Path: utzoo!attcan!uunet!know!zaphod.mps.ohio-state.edu!usc!apple!amdcad!mozart.amd.com!proton!tim
From: tim@proton.amd.com (Tim Olson)
Newsgroups: comp.arch
Subject: Re: Benchmark performance ratios
Message-ID: <1990Nov19.170400.12437@mozart.amd.com>
Date: 19 Nov 90 17:04:00 GMT
References: <39896@ut-emx.uucp>
Sender: usenet@mozart.amd.com (Usenet News)
Reply-To: tim@amd.com (Tim Olson)
Organization: Advanced Micro Devices; Sunnyvale, CA
Lines: 54

In article <39896@ut-emx.uucp> guru@ut-emx.uucp (chen  liehgong) writes:
| I have a few queries regarding benchmark performance ratios.
| 
| 1. If the benchmark consists of a set of programs (eg. the 
| livermore loops) is the overall performance ratio of the architecture
| under test (as compared to a standard one) calculated as the 
| harmonic mean of the performance ratios (say speed-ups) obtained 
| for each program (or livermore loop)? If so, Why is the harmonic mean
| used instead of the arithmetic or geometric means?

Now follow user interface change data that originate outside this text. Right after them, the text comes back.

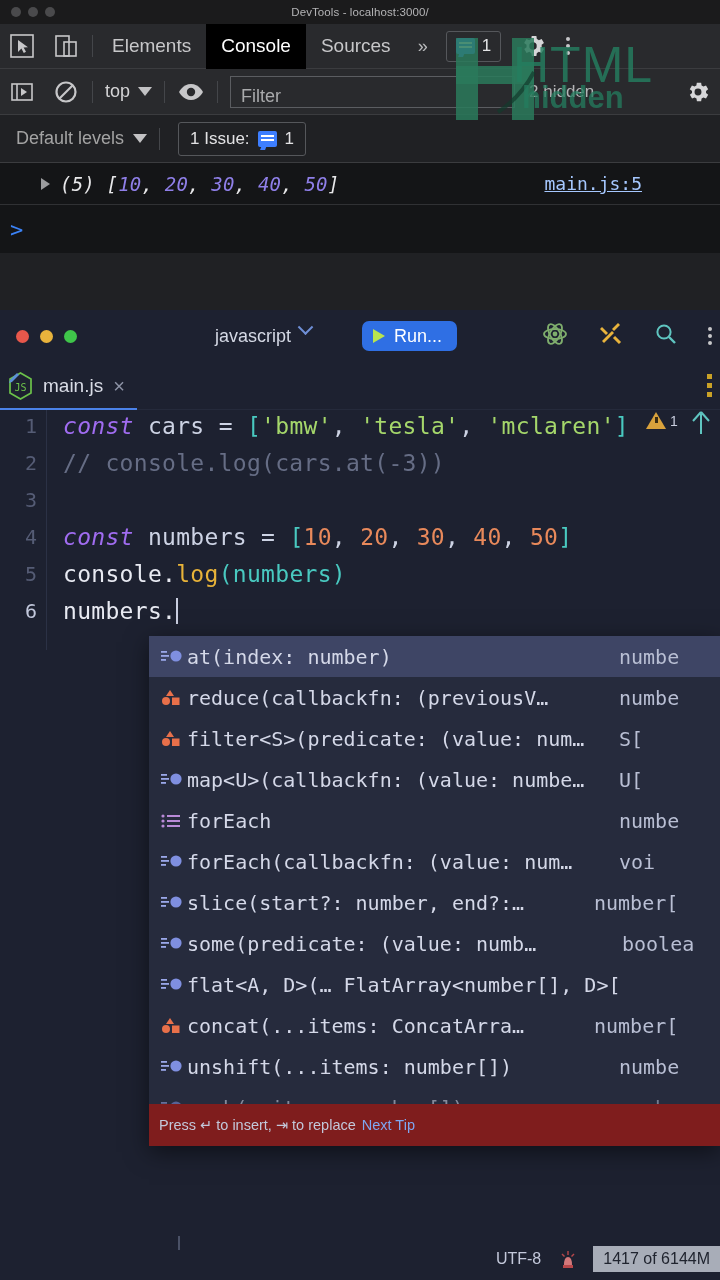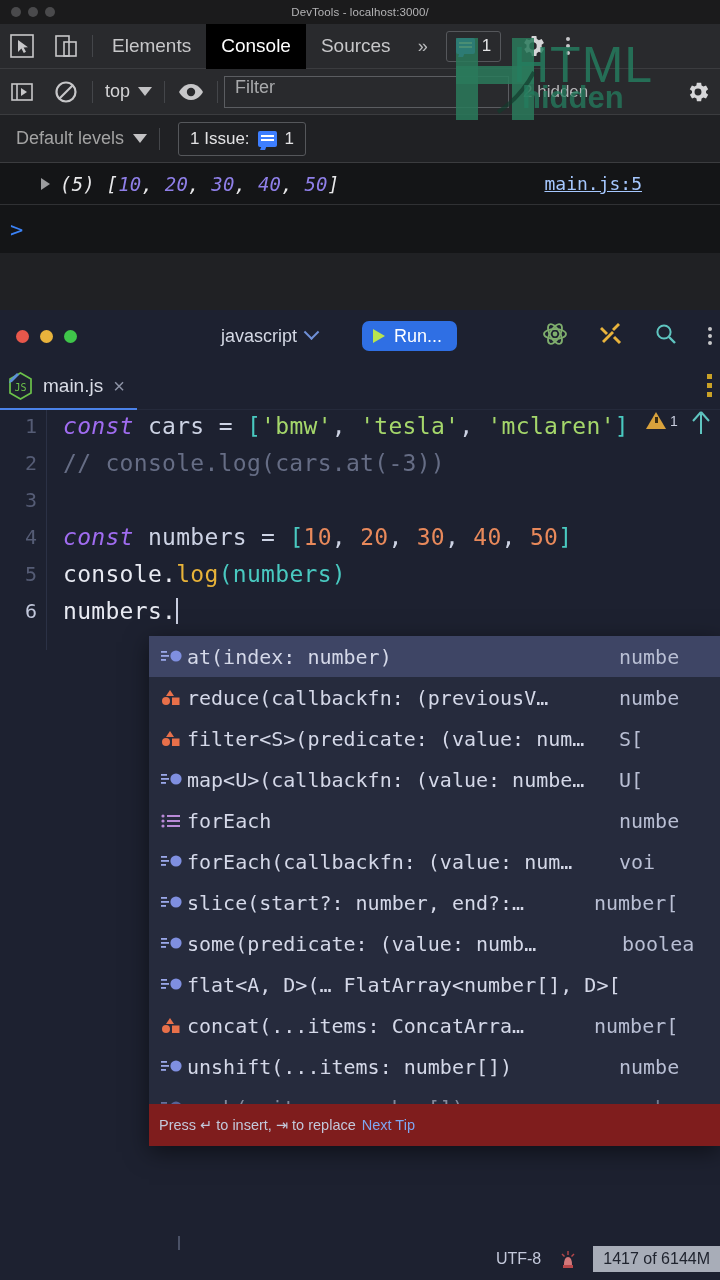--- a/index.html
+++ b/index.html
@@ -43,22 +43,22 @@
   .kebab-dots { display:flex; flex-direction:column; gap:3px; align-items:center;}
   .kebab-dots i { width:4px;height:4px;background:#c7c7c9;border-radius:50%; display:block;}
 
   .dt-filterbar { height: 46px; background: #292a2d; display: flex; align-items: center;
     border-bottom: 1px solid #3b3c3f; position: relative; }
   .top-sel { font-size: 18px; color: #d4d4d6; display: flex; align-items: center; gap: 8px;
     padding: 0 8px; }
   .caret-dn { width: 0; height: 0; border-left: 7px solid transparent;
     border-right: 7px solid transparent; border-top: 9px solid #c2c2c4; }
   .filter-box { flex: 0 0 auto; width: 285px; height: 32px; border: 1px solid #5b5d61;
-    background: transparent; display: flex; align-items: flex-start; padding: 0 10px;
-    margin-left: 2px; }
+    background: transparent; display: flex; align-items: flex-end; padding: 0 10px;
+    margin-left: 8px; }
   .filter-ph { font-size: 18px; color: #a9aaac; }
   .hidden-note { font-size: 17px; color: #b4b5b7; margin-left: 14px; white-space: nowrap;}
 
   .dt-levelbar { height: 48px; background: #202124; display: flex; align-items: center;
     border-bottom: 1px solid #3b3c3f; padding-left: 8px; }
   .lvl-sel { font-size: 18px; color: #a3a3a3; display: flex; align-items: center; gap: 9px;
     padding: 0 8px; }
   .issue-pill { display: flex; align-items: center; gap: 8px; border: 1px solid #55575b;
     border-radius: 3px; height: 34px; padding: 0 11px; margin-left: 14px; }
   .issue-pill .t { font-size: 17px; color: #e2e2e4; }
@@ -85,21 +85,21 @@
   .wm-text2 { left: 522px; top: 80px; font-size: 31px; font-weight: 700;
     color: rgba(36,126,95,.75); }
 
   
   .editor { position: absolute; top: 310px; left: 0; width: 720px; height: 970px;
     background: #1d2130; }
 
   .ed-toolbar { height: 52px; display: flex; align-items: center; position: relative; }
   .ed-tl { display: flex; gap: 11px; padding-left: 16px; }
   .ed-tl i { width: 13px; height: 13px; border-radius: 50%; display: block; }
-  .lang-sel { position: absolute; left: 221px; display: flex; align-items: center; gap: 9px;
+  .lang-sel { position: absolute; left: 215px; display: flex; gap: 9px;
     font-size: 18px; color: #d4d8e4; }
   .chev-sm { width: 11px; height: 11px; border-right: 2.4px solid #6f8fd6;
     border-bottom: 2.4px solid #6f8fd6; transform: rotate(45deg) translate(-3px,-3px); }
   .run-btn { position: absolute; left: 362px; display: flex; align-items: center; gap: 9px;
     background: #2f6fe4; border-radius: 7px; height: 30px; padding: 0 15px 0 11px; }
   .run-tri { width: 0; height: 0; border-top: 7px solid transparent;
     border-bottom: 7px solid transparent; border-left: 12px solid #b9e44f; }
   .run-lbl { font-size: 18px; color: #fff; }
   .ed-icons { position: absolute; right: 8px; display: flex; align-items: center; gap: 30px;}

Fleming and Wallace, in their paper entitled "How Not to Lie With
Statistics: The Correct Way to Summarize Benchmark Results" [CACM
March 1986, Voluem 29 #3] say that the arithmetic mean should be used
when the individual benchmarks are reported in absolute time, while
the geometric mean should be used when individual benchmarks are
normalized to some "known machine."  James Smith, in the paper
entitled "Characterizing Computer Performance With a Single Number"
[CACM, October 1988, #10] argues that the harmonic mean should be
used, but only again with absolute quantities such as MFLOPS
(normalization should occur after the mean has been calculated).

The problem with mean calculations based upon absolute quantities
(seconds, MFLOPS, etc.) is that there is an implicit weighting of the
benchmarks based upon how long they run.  This is fine if the
benchmarks are designed such that the relative runtimes of the
benchmarks correspond to the actual runtime ratios expected in the
real application(s).  However, this is rarely the case -- a benchmark
suite typically contains a large number of varied programs that don't
have an overall relationship.  Because of this, I think that the best
thing that can be done is to give each benchmark equal weighting.  If
this is done, then the geometric mean of the normalized performances
should be used (e.g. SPEC).

| 2. If different kinds of benchmarks (eg. integer performance, floating-
| point performance or livermore loops, whetstones and dhrystones) are 
| used, how is the overall performance ratio (speed-up) calculated? i.e.,
| Which mean (AM, GM or HM) should be used?

The type of benchmark makes no difference, as long as it is measured
consistantly among each of the machines to get a normalized performance.

| 3. If the performance ratio is changed (say from speed-up to percentage
| decrease in execution time - in clock cycles) do the answers to 1 and 2
| above, remain the same?

I don't believe you can average using %increase/decrease -- you must
convert this into normalized performance first, average using the
geometric mean, then re-convert into %increase/decrease.


--
	-- Tim Olson
	Advanced Micro Devices
	(tim@amd.com)